A Kentucky woman is suing her former employer for discriminating against her and eventually firing her after 15 years on the job because of her sexual orientation.
Lawyers for Penelope Hudson, who worked at Park Community Credit Union in Louisville, filed a complaint alleging that she experienced harassment and criticism at work because she was a lesbian.
Hudson claims that supervisors told her that she looked “too butch” to interact with customers, that she was “unprofessional” for wearing her hair short — forcing her to change her appearance for fear of being fired — that they discussed her sexual orientation with other employees, in earshot of customers, and passed her over for promotions because of it.
Hudson also claims she was told she must not believe in God because she’s gay, and that her supervisors frequently brought up her sexual orientation and refused to discipline others who subjected her to harassment at work. Her supervisors even tried to ask personal medical questions, even though she had previously been approved for medical leave to undergo in vitro fertility treatments, and even though a male coworker and his wife were not subject to the same scrutiny when they were undergoing the same procedure at that time.
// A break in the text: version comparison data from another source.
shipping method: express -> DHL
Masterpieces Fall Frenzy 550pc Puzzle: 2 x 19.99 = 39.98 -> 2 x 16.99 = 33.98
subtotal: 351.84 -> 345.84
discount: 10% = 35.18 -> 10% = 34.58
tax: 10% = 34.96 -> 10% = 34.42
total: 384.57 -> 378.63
In a brief filed in Jefferson County Circuit Court, Shannon Fauver, of Fauver Law Office, which is representing Hudson, argues that Park Community Credit Union violated Louisville’s Fairness Ordinance prohibiting discrimination in employment based on a person’s sexual orientation.
Fauver also argues that supervisors at the credit union “displayed and inordinate and deliberate indifference” toward Hudson by “wrongfully terminating her solely due to sexual orientation and her perceived divergence from sexual stereotyping, as shown by firing her for an issue that other male and non-gay female employees were not fired for.”
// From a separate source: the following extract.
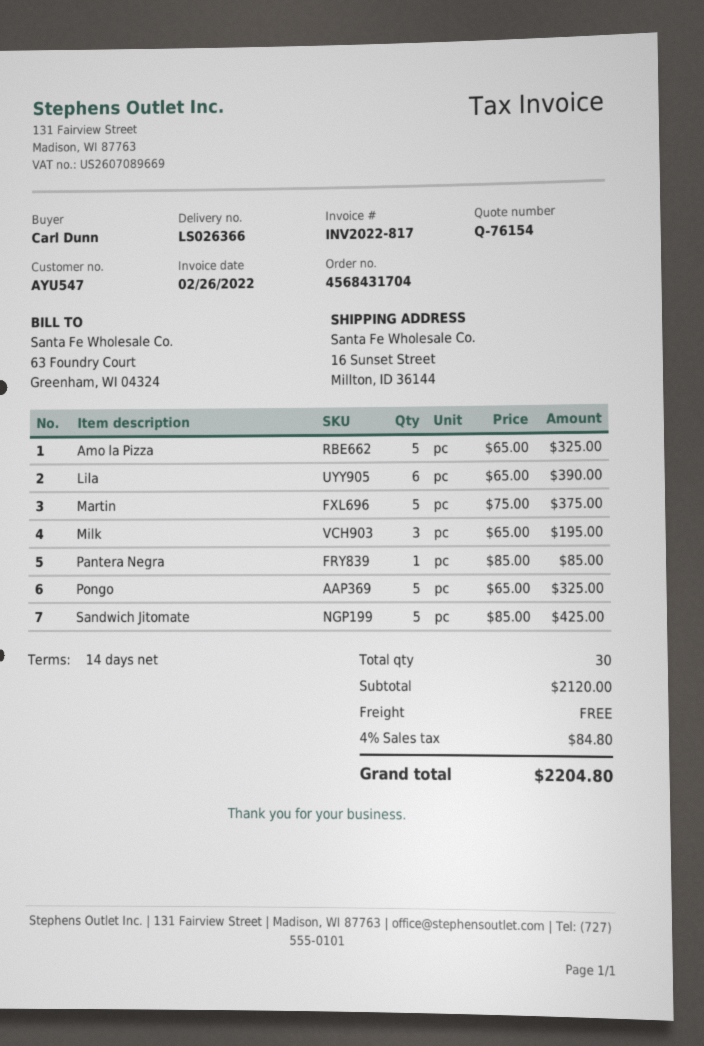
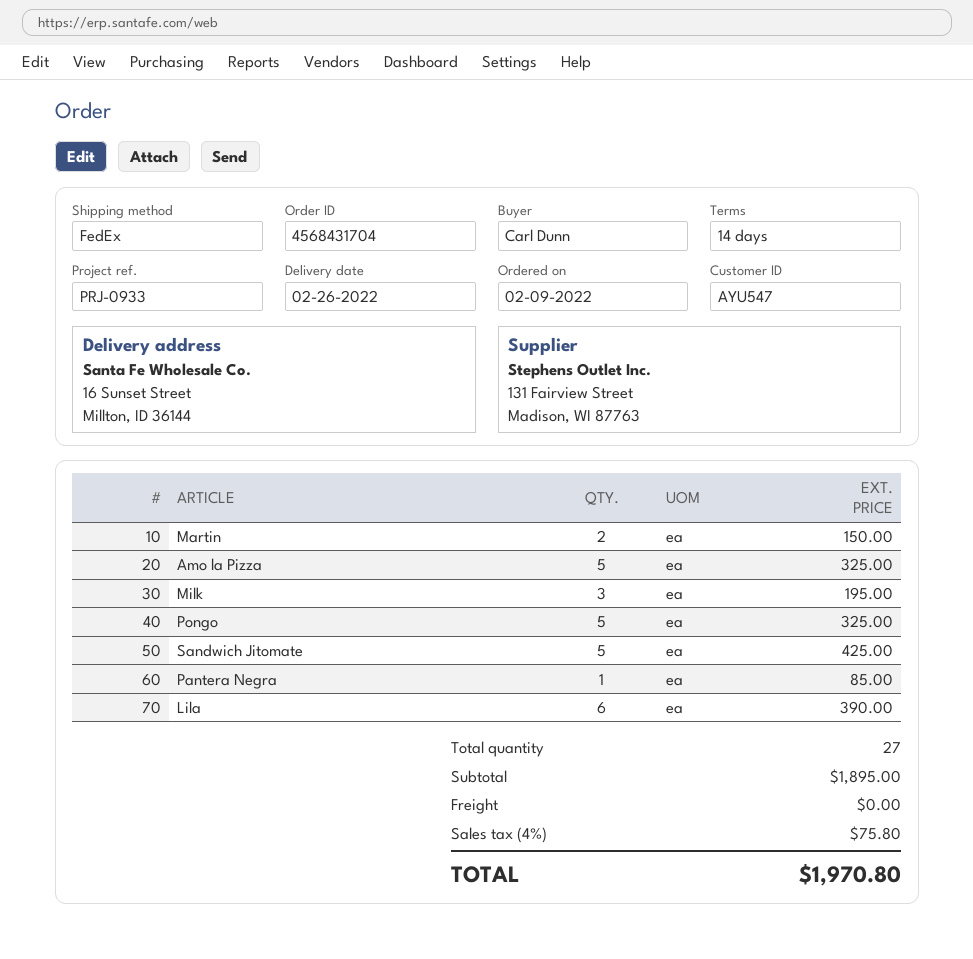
Martin: 5 for 375.00 -> 2 for 150.00
total quantity: 30 -> 27
subtotal: 2120.00 -> 1895.00
tax: 4% = 84.80 -> 4% = 75.80
total: 2204.80 -> 1970.80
“What happened to Penelope is wrong — and there is a growing consensus in federal courts, including the full 7th Circuit Court of Appeals, that this kind of employment discrimination based on sexual orientation is clearly illegal under existing law,” Fauver said in a statement. “We’ll keep standing up in the court of law, because no hardworking person should face unfair treatment because of who they are.”
“I’m heartbroken this happened — I loved my job and I was good at my job, and I loved the members that I dealt with every day,” Hudson added in a statement of her own. “I gave my heart and soul to this company, and then I was fired for no other reason than that I am gay. That is hard to believe, and I’m filing this case because I want this company to know that this is not OK. I never want any other LGBT person to be treated the way I was treated.”